* MATERIAL FOR THIS TASK
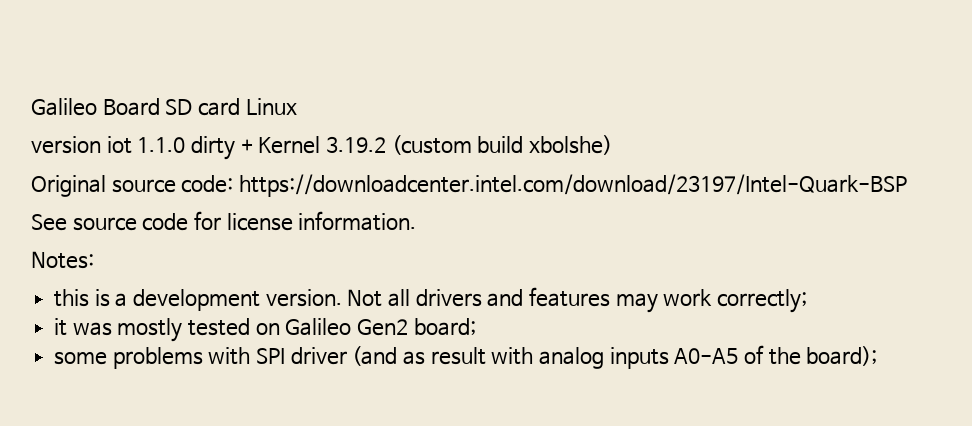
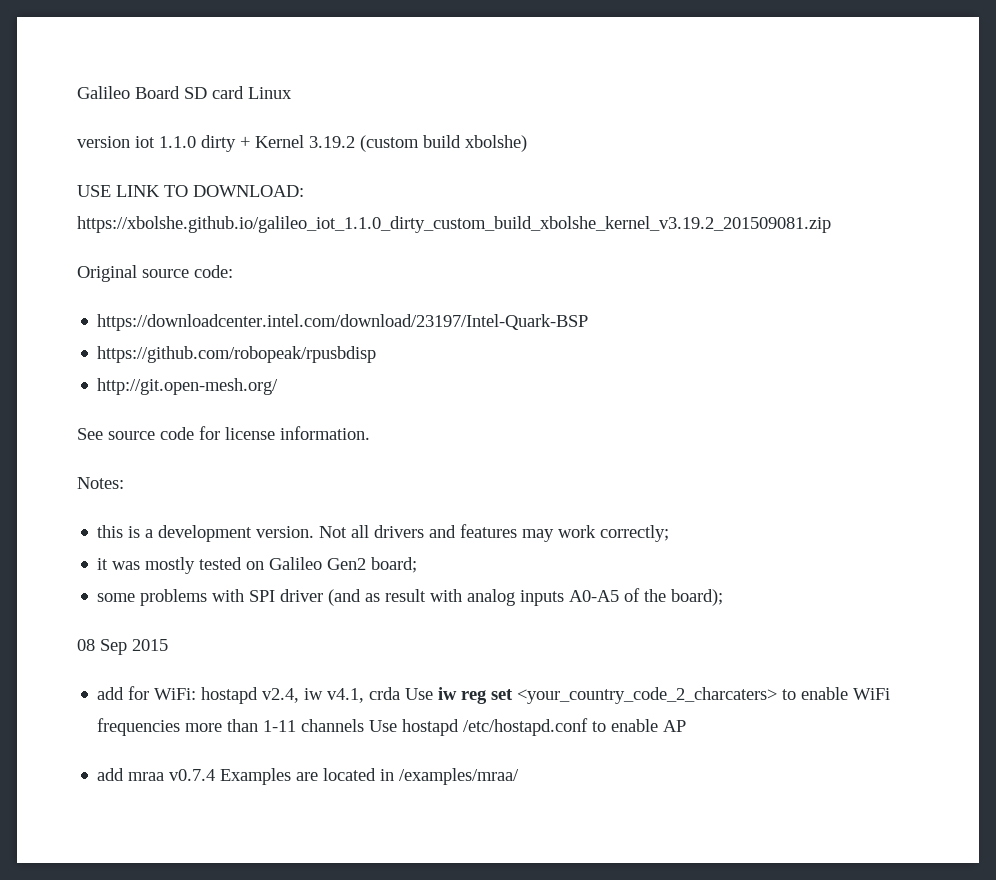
+ USE LINK TO DOWNLOAD: https://xbolshe.github.io/galileo_iot_1.1.0_dirty_custom_build_xbolshe_kernel_v3.19.2_201509081.zip
- Original source code: https://downloadcenter.intel.com/download/23197/Intel-Quark-BSP
+ Original source code:
+ https://downloadcenter.intel.com/download/23197/Intel-Quark-BSP
+ https://github.com/robopeak/rpusbdisp
+ http://git.open-mesh.org/
+ 08 Sep 2015
+ add for WiFi: hostapd v2.4, iw v4.1, crda Use iw reg set <your_country_code_2_charcaters> to enable WiFi frequencies more than 1-11 channels Use hostapd /etc/hostapd.conf to enable AP
+ add mraa v0.7.4 Examples are located in /examples/mraa/

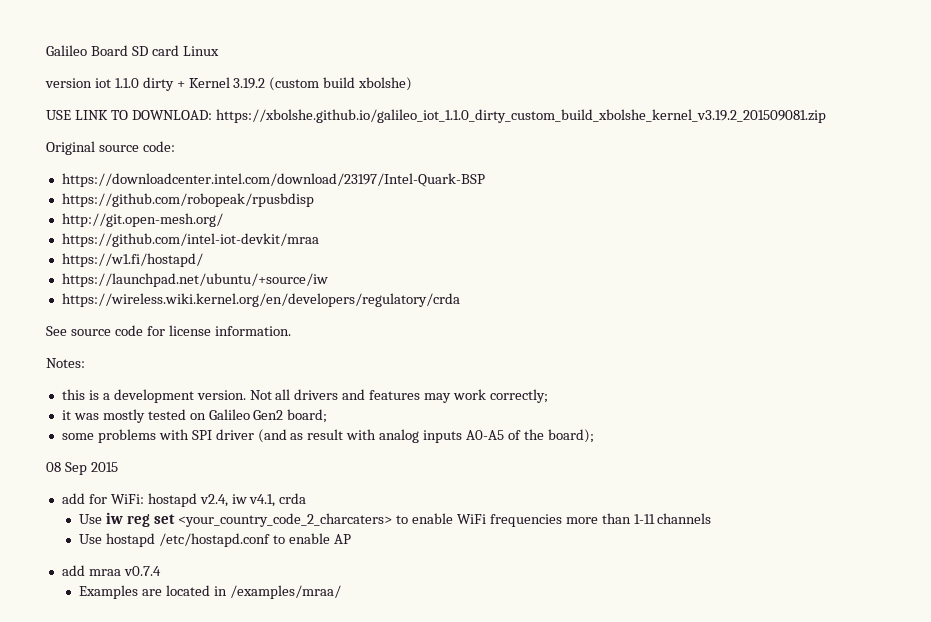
+ https://github.com/intel-iot-devkit/mraa
+ https://w1.fi/hostapd/
+ https://launchpad.net/ubuntu/+source/iw
+ https://wireless.wiki.kernel.org/en/developers/regulatory/crda
- add for WiFi: hostapd v2.4, iw v4.1, crda Use iw reg set <your_country_code_2_charcaters> to enable WiFi frequencies more than 1-11 channels Use hostapd /etc/hostapd.conf to enable AP
+ add for WiFi: hostapd v2.4, iw v4.1, crda
+ Use iw reg set <your_country_code_2_charcaters> to enable WiFi frequencies more than 1-11 channels
+ Use hostapd /etc/hostapd.conf to enable AP
- add mraa v0.7.4 Examples are located in /examples/mraa/
+ add mraa v0.7.4
+ Examples are located in /examples/mraa/

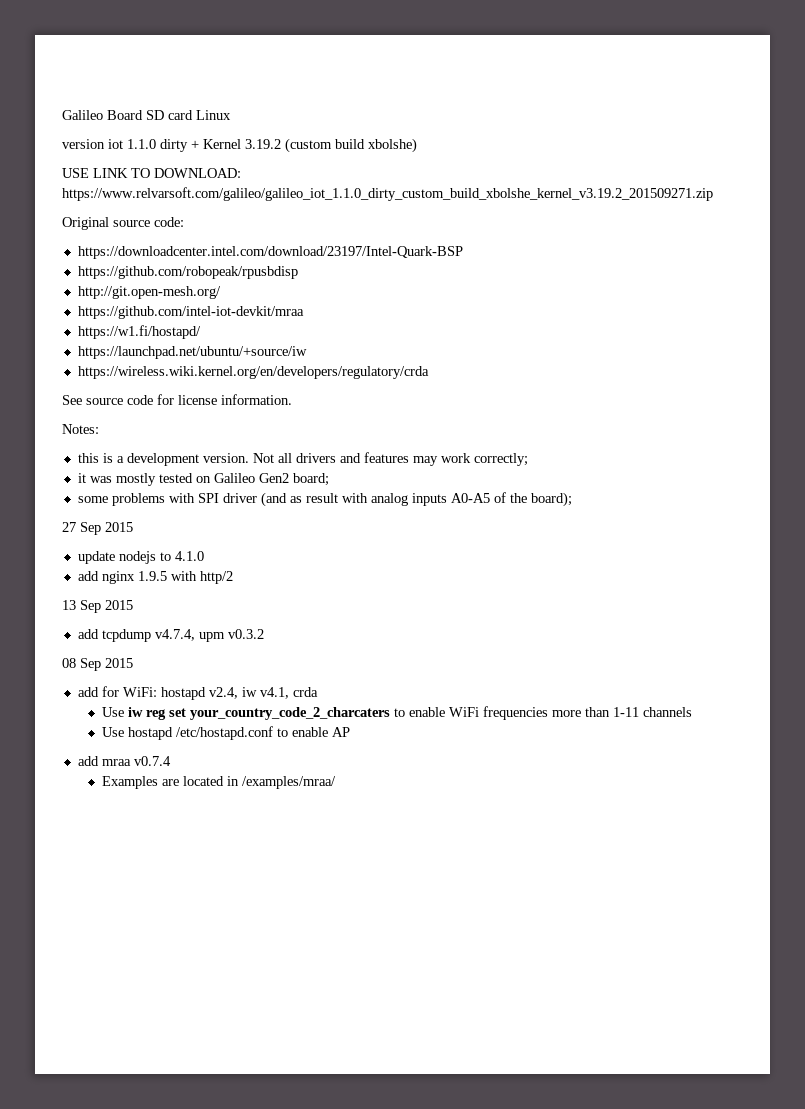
- USE LINK TO DOWNLOAD: https://xbolshe.github.io/galileo_iot_1.1.0_dirty_custom_build_xbolshe_kernel_v3.19.2_201509081.zip
+ USE LINK TO DOWNLOAD: https://www.relvarsoft.com/galileo/galileo_iot_1.1.0_dirty_custom_build_xbolshe_kernel_v3.19.2_201509271.zip
+ 27 Sep 2015
+ update nodejs to 4.1.0
+ add nginx 1.9.5 with http/2
+ 13 Sep 2015
+ add tcpdump v4.7.4, upm v0.3.2
- Use iw reg set <your_country_code_2_charcaters> to enable WiFi frequencies more than 1-11 channels
+ Use iw reg set your_country_code_2_charcaters to enable WiFi frequencies more than 1-11 channels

* WHAT YOU HAVE TO DO
Look through the data above for the word "source". Report each line where it occurs.

* FINAL ANSWER
- Original source code: https://downloadcenter.intel.com/download/23197/Intel-Quark-BSP
+ Original source code:
+ https://launchpad.net/ubuntu/+source/iw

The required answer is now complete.